My intake of breath was audible. Zack clutched my hand and held it tight. The doctor continued. “Mercifully, for the moment, Jill doesn’t remember what happened,” he said. “She remembers the choke hold. After that, nothing.”
“The
physical harm is treatable?” I said.
“Yes, we’ve patched her up. Joanne, the problem will come when she starts to remember what happened – and she will remember. She’ll need someone to keep an eye on her. Ideally, it would be us, but we haven’t got the space or the personnel to spend 24/7 with a patient who’s not in any imminent physical danger. Does Jill have family?”
“A stepdaughter, but she’s in New York City, and she and Jill aren’t close.”
“Then arrangements will have to be made,” the doctor said.
Zack held out his hand. “I’m Zack Shreve – Joanne’s husband. We’ll take care of it, doctor.” I shot him an anxious look. I wasn’t ready to have Jill in our home, but Zack had a better plan. “We’ve used the services of a company that provides nurses for people who need short-term but focused nursing care. It’s called Whitman Convalescent.”
Dr. Nagel-Zeller checked his phone. His decision wasn’t hasty. When he looked up, his expression revealed nothing. “Whitman appears to be excellent, except their nursing staff is largely male. Given Jill’s recent experience, she might not be comfortable with a male nurse.”
I stood. “May I ask her?”
“Of course. She’s eager to talk to you too,” he said. “Don’t stay long. We’ve given her something for pain and she’s starting to drift a little. Joanne, if she brings up the rape, let her talk about it.”
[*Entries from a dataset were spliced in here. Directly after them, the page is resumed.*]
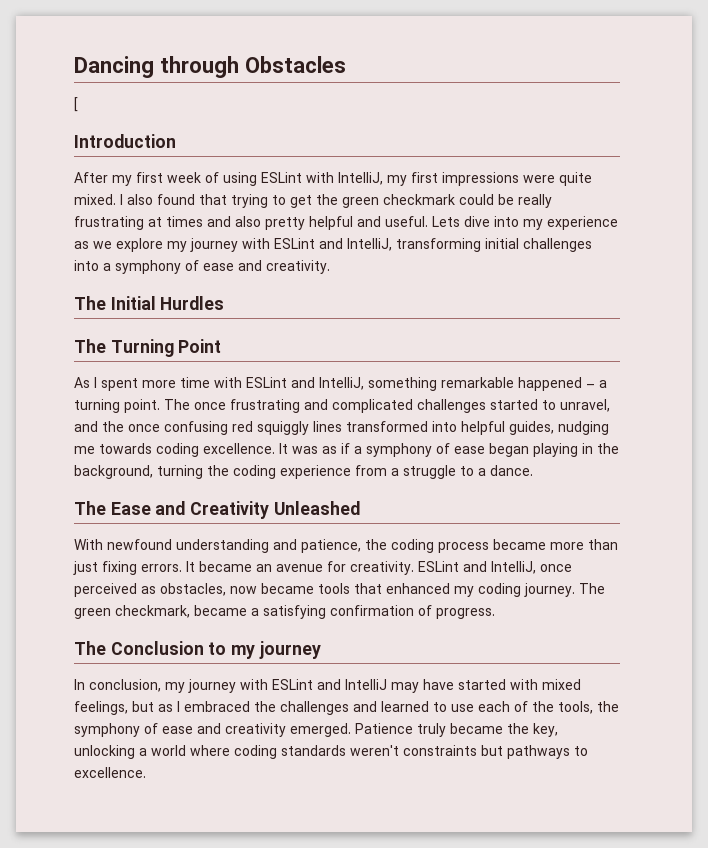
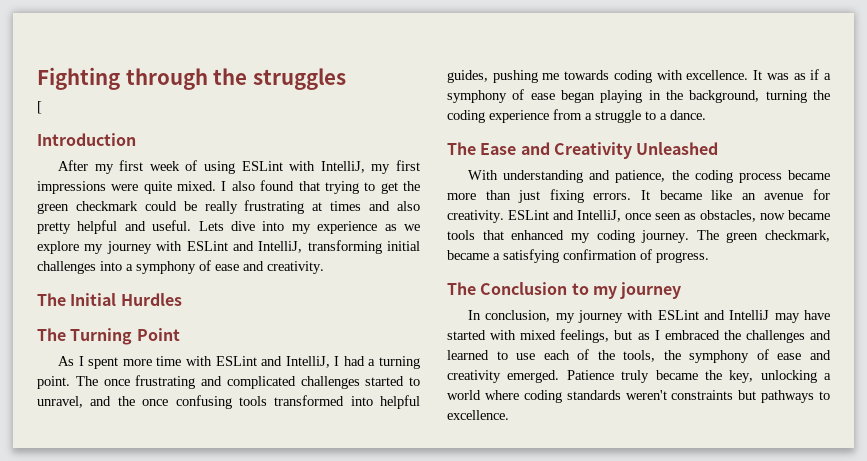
- Dancing through Obstacles
+ Fighting through the struggles
- As I spent more time with ESLint and IntelliJ, something remarkable happened – a turning point.
+ As I spent more time with ESLint and IntelliJ, I had a turning point.
- The once frustrating and complicated challenges started to unravel, and the once confusing red squiggly lines transformed into helpful guides, nudging me towards coding excellence.
+ The once frustrating and complicated challenges started to unravel, and the once confusing tools transformed into helpful guides, pushing me towards coding with excellence.
- With newfound understanding and patience, the coding process became more than just fixing errors.
+ With understanding and patience, the coding process became more than just fixing errors.
- It became an avenue for creativity.
+ It became like an avenue for creativity.
- ESLint and IntelliJ, once perceived as obstacles, now became tools that enhanced my coding journey.
+ ESLint and IntelliJ, once seen as obstacles, now became tools that enhanced my coding journey.

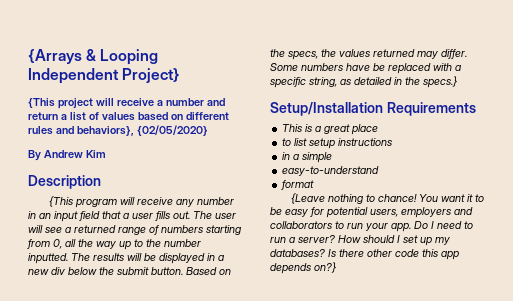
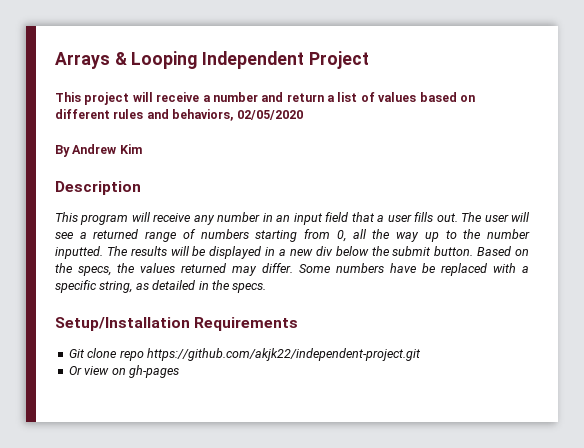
- {Arrays & Looping Independent Project}
- {This project will receive a number and return a list of values based on different rules and behaviors}, {02/05/2020}
+ Arrays & Looping Independent Project
+ This project will receive a number and return a list of values based on different rules and behaviors, 02/05/2020
- {This program will receive any number in an input field that a user fills out.
+ This program will receive any number in an input field that a user fills out.
- Some numbers have be replaced with a specific string, as detailed in the specs.}
+ Some numbers have be replaced with a specific string, as detailed in the specs.
- This is a great place
- to list setup instructions
- in a simple
- easy-to-understand
- format
- {Leave nothing to chance! You want it to be easy for potential users, employers and collaborators to run your app. Do I need to run a server? How should I set up my databases? Is there other code this app depends on?}
+ Git clone repo https://github.com/akjk22/independent-project.git
+ Or view on gh-pages

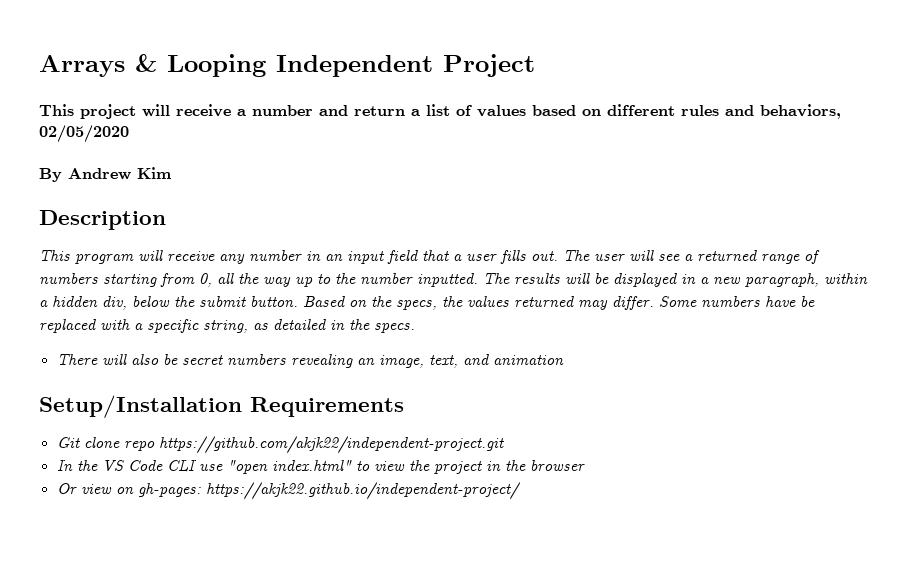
- The results will be displayed in a new div below the submit button.
+ The results will be displayed in a new paragraph, within a hidden div, below the submit button.
+ There will also be secret numbers revealing an image, text, and animation
+ In the VS Code CLI use "open index.html" to view the project in the browser
- Or view on gh-pages
+ Or view on gh-pages: https://akjk22.github.io/independent-project/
Jill was still in one of the curtained-off cubicles in emergency. It was painful to look at her. She was in a hospital gown. Her nose was swollen, and the harsh overhead lights threw every bruise and abrasion into sharp relief. It was impossible to ignore the marks Graham Meighen’s hands had left around her neck.
When she saw me, she tried a smile. “Am I going to live?”
“You’re going to live,” I said.
Her smile became tentative. “Are you glad?”
I covered her hand with my own. “Very glad,” I said.
She closed her eyes and for a few seconds, I thought she was asleep. “I hurt,” she said. “He raped me, didn’t he?”